Then I thought, why not whip up something myself?
After a few test batches and a little love, this recipe was born.
These cookies are simple to make, ridiculously satisfying, and they don’t even need flour. Trust me, you won’t miss it one bit.
Tips and Variations
- Nut-free Option: Use sunflower seed butter instead of peanut butter for a school-friendly version.

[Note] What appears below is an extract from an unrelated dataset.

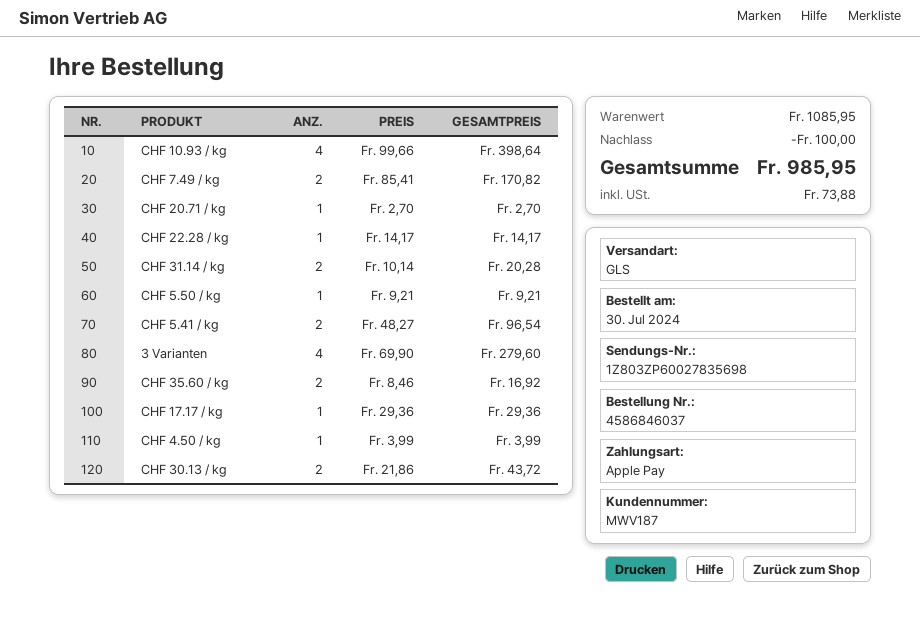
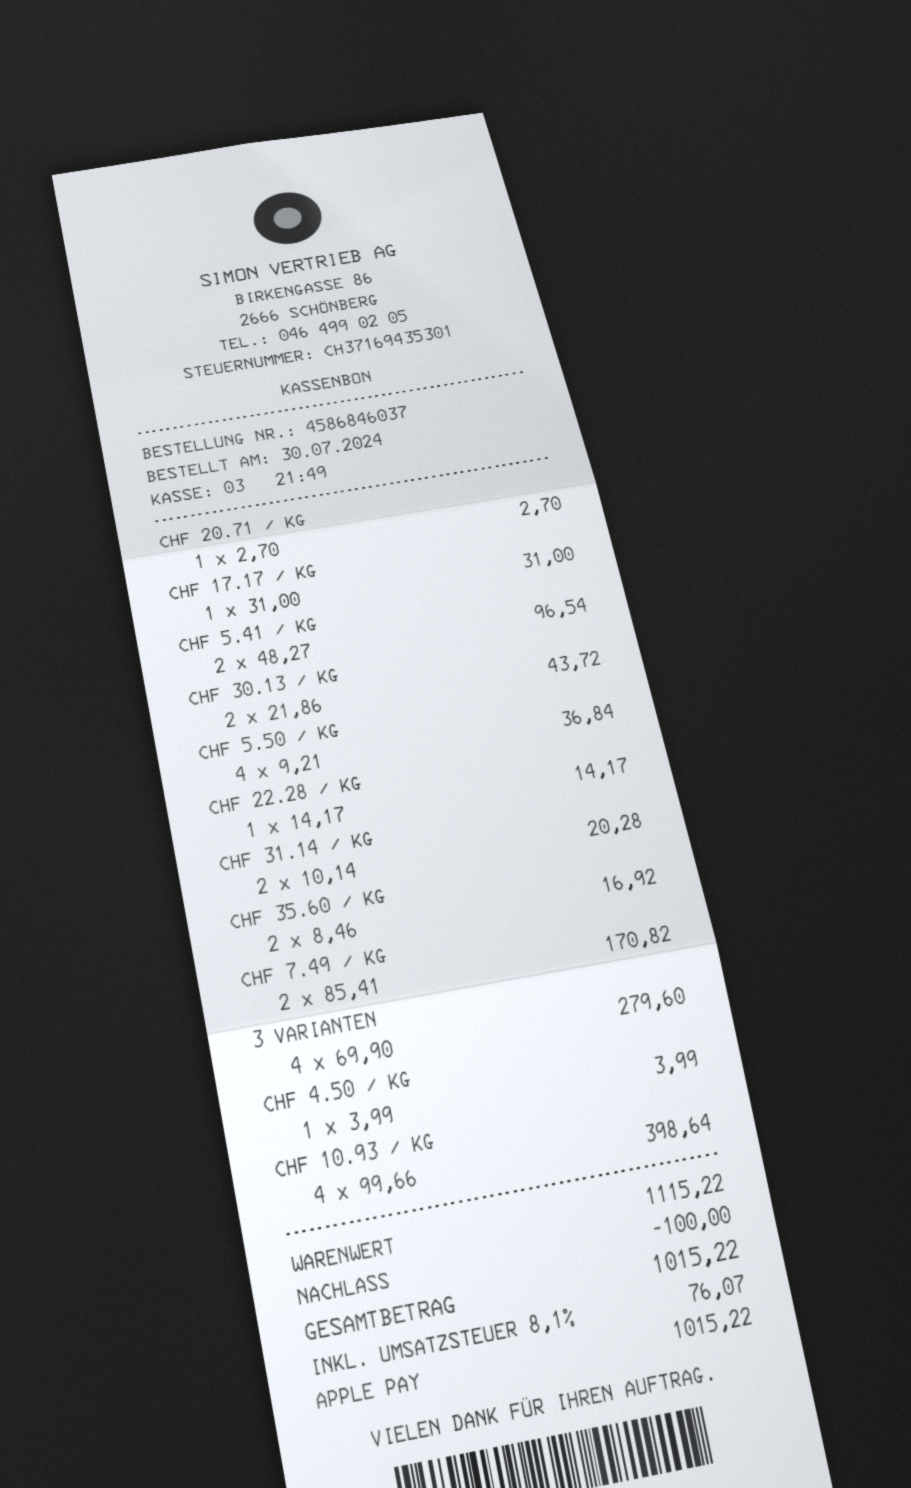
CHF 5.50 / kg: 1 x 9.21 = 9.21 -> 4 x 9.21 = 36.84
CHF 17.17 / kg: 1 x 29.36 = 29.36 -> 1 x 31.00 = 31.00
subtotal: 1085.95 -> 1115.22
tax: 73.88 -> 76.07
total: 985.95 -> 1015.22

- Sugar-free Variation: Replace sugars with a monk fruit sweetener or erythritol for a low-carb twist.
- Chunky Add-ins: Toss in 1/4 cup chopped walnuts or shredded coconut for texture.
- Spice It Up: A pinch of cinnamon or a tiny dash of cayenne adds a fun twist.
Serving Suggestions and Presentation
Plate these cookies on a rustic wooden board with a glass of almond milk or a hot cup of coffee. If you’re feeling fancy, drizzle melted dark chocolate over the top or sprinkle a pinch of flaky sea salt for that sweet-salty magic.
PrintChewy & Delicious Flourless Peanut Butter Chocolate Chip Cookies
- Total Time: 19 minutes
- Yield: 12-14 cookies 1x
- Diet: Gluten Free
Description
Chewy, gooey peanut butter cookies studded with chocolate chips. Naturally gluten-free and ridiculously easy to make. Perfect for an afternoon treat or dessert!
Ingredients
- 1 cup natural peanut butter (smooth or chunky—your call, just make sure it’s the good stuff with no added sugar)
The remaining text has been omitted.